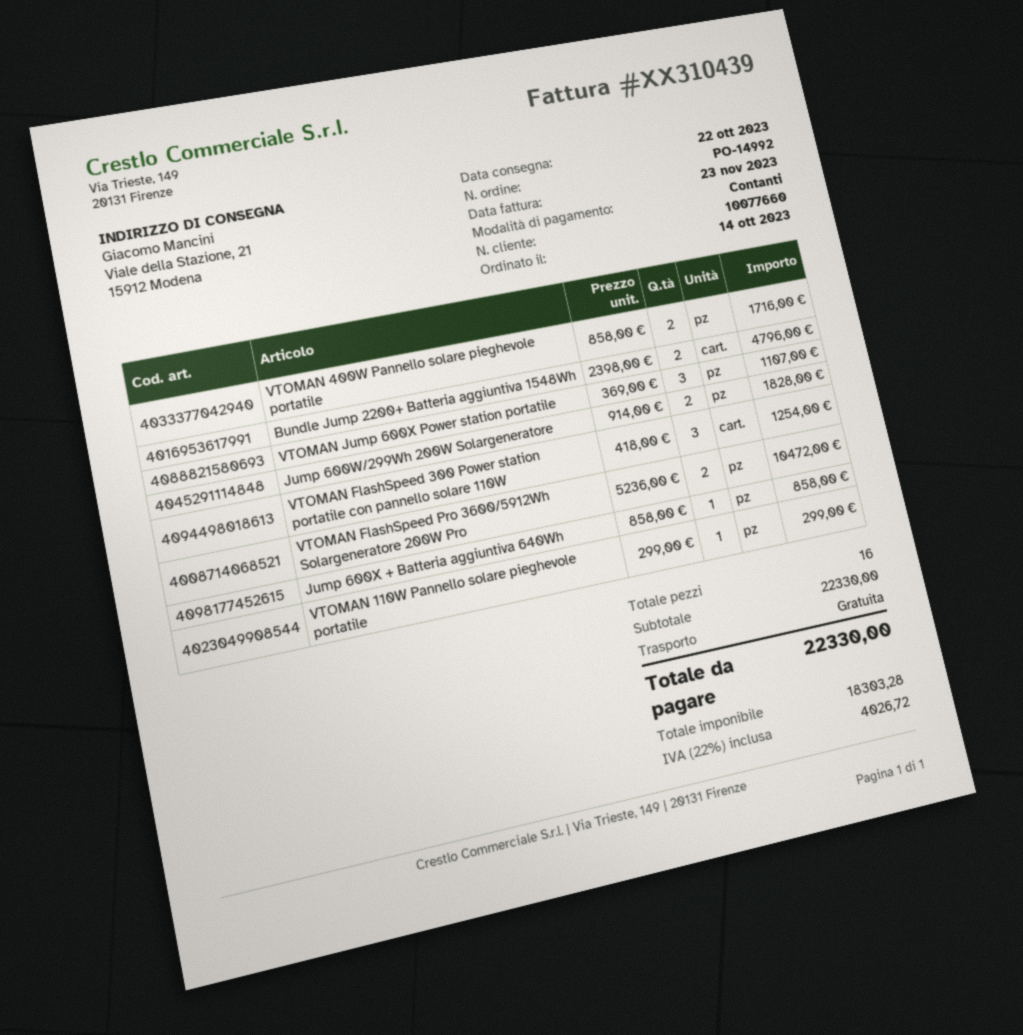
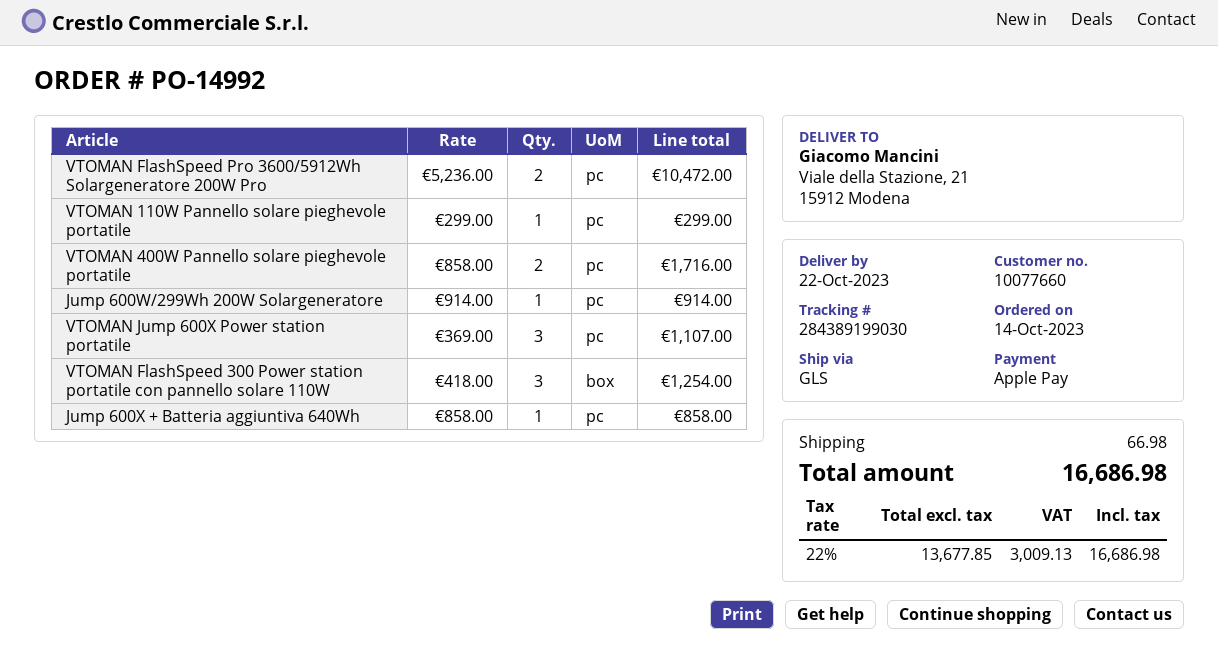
payment method: cash -> Apple Pay
Bundle Jump 2200+ Batteria aggiuntiva 1548Wh: 2 x 2398.00 = 4796.00 -> none
Jump 600W/299Wh 200W Solargeneratore: 2 x 914.00 = 1828.00 -> 1 x 914.00 = 914.00
shipping: 0.00 -> 66.98
net: 18303.28 -> 13677.85
tax: 22% = 4026.72 -> 22% = 3009.13
total: 22330.00 -> 16686.98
::::::::
Directions for this task
Look through the entries above, and wherever a line holds the string "Jump", copy it.

Final answer
Bundle Jump 2200+ Batteria aggiuntiva 1548Wh: 2 x 2398.00 = 4796.00 -> none
Jump 600W/299Wh 200W Solargeneratore: 2 x 914.00 = 1828.00 -> 1 x 914.00 = 914.00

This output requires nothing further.